Der Erfahrene wird klinisch kaum Schwierigkeiten haben. Ärzte in Nichtendemiegebieten sollten differenzialdiagnostisch u. a. Sarkoidose, Leishmaniose, Lupus vulgaris, Lymphom, Syphilis und Granuloma anulare beachten. Bei typischen klinischen Symptomen ist eine Hautbiopsie vom Rand einer Läsion zum Erregernachweis indiziert.

Therapie

Bei tuberkuloider Lepra wird Dapson (1 mg/kg KG/Tag; Erwachsene 100 mg) nach Ausschluss eines Glukose-6-Phosphat-Dehydrogenase-Mangels zur Vermeidung von Resistenzen kombiniert mit RMP (10 mg/kg KG/Tag; Erwachsene 600 mg/Tag) für 6 Monate gegeben.
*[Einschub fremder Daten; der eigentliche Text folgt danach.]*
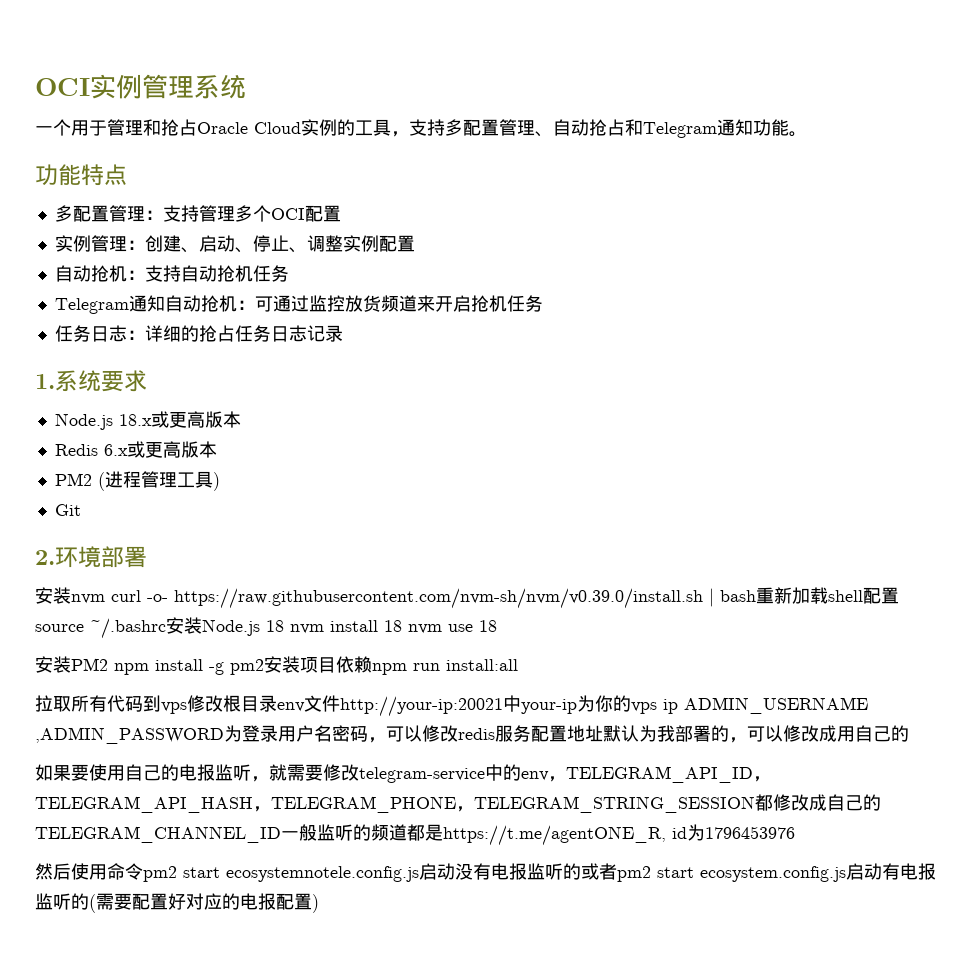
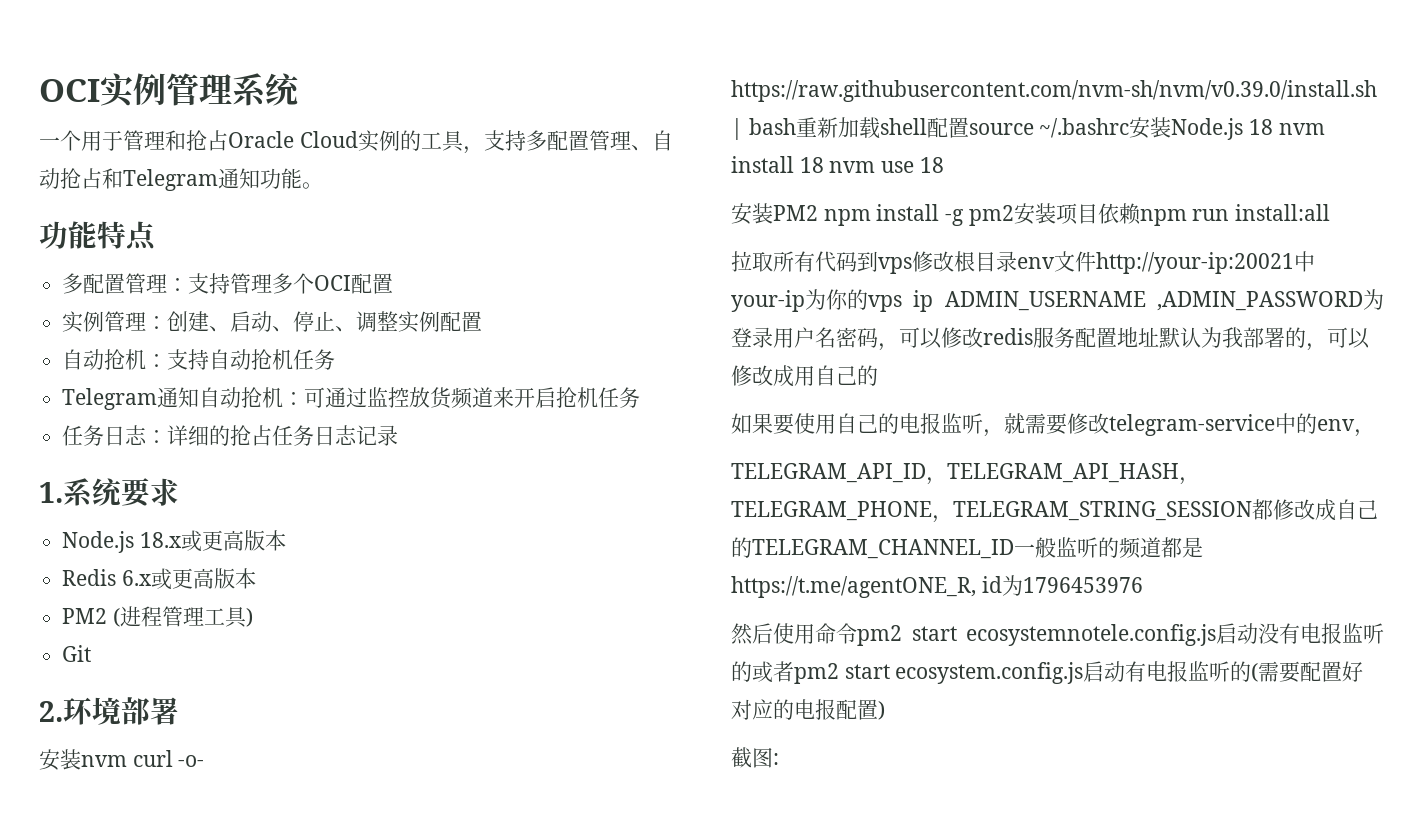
- 如果要使用自己的电报监听，就需要修改telegram-service中的env，TELEGRAM_API_ID，TELEGRAM_API_HASH，TELEGRAM_PHONE，TELEGRAM_STRING_SESSION都修改成自己的TELEGRAM_CHANNEL_ID一般监听的频道都是https://t.me/agentONE_R, id为1796453976
+ 如果要使用自己的电报监听，就需要修改telegram-service中的env，
+ TELEGRAM_API_ID，TELEGRAM_API_HASH，TELEGRAM_PHONE，TELEGRAM_STRING_SESSION都修改成自己的TELEGRAM_CHANNEL_ID一般监听的频道都是https://t.me/agentONE_R, id为1796453976
+ 截图:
Bei lepromatöser Lepra oder Mischform wird zusätzlich Clofazimin (1 mg/kg KG/Tag; Erwachsene 50 mg/Tag) für wenigstens 2 Jahre appliziert, bis die Hautbiopsie negativ ausfällt. Kortikosteroide und ggf. Thalidomid sind bei Erythema nodosum indiziert. Die Betreuung eines Kindes mit Lepra sollte in Absprache mit einem hierin erfahrenen Tropenmediziner erfolgen.

Prophylaxe

Desinfektion von Nasensekreten und Händewaschen nach Kontakt mit Erkrankten sind empfohlene Maßnahmen. Haushaltskontaktpersonen Erkrankter sollten initial und dann jährlich über wenigstens 5 Jahre hinweg auf das Vorliegen von Krankheitszeichen hin untersucht werden. Kontaktpersonen von Patienten mit Mischform oder lepromatöser Lepra sowie Kontaktpersonen im Alter bis 25 Jahre sollten prophylaktisch für 3 Jahre Dapson (Dosis wie zur Therapie) erhalten.

Prognose

Bei der lepromatösen Form nehmen unter Therapie die Hautinfiltrate innerhalb von Monaten ab, sie verschwinden innerhalb von Jahren. Auch die neurologische Symptomatik bessert sich oft. Bei mehr als 90 % der Patienten ist die Hautbiopsie nach 6 Jahren negativ. Tuberkuloide Läsionen können abnehmen und sogar verschwinden, Hyp- und Anästhesie bleiben oft bestehen.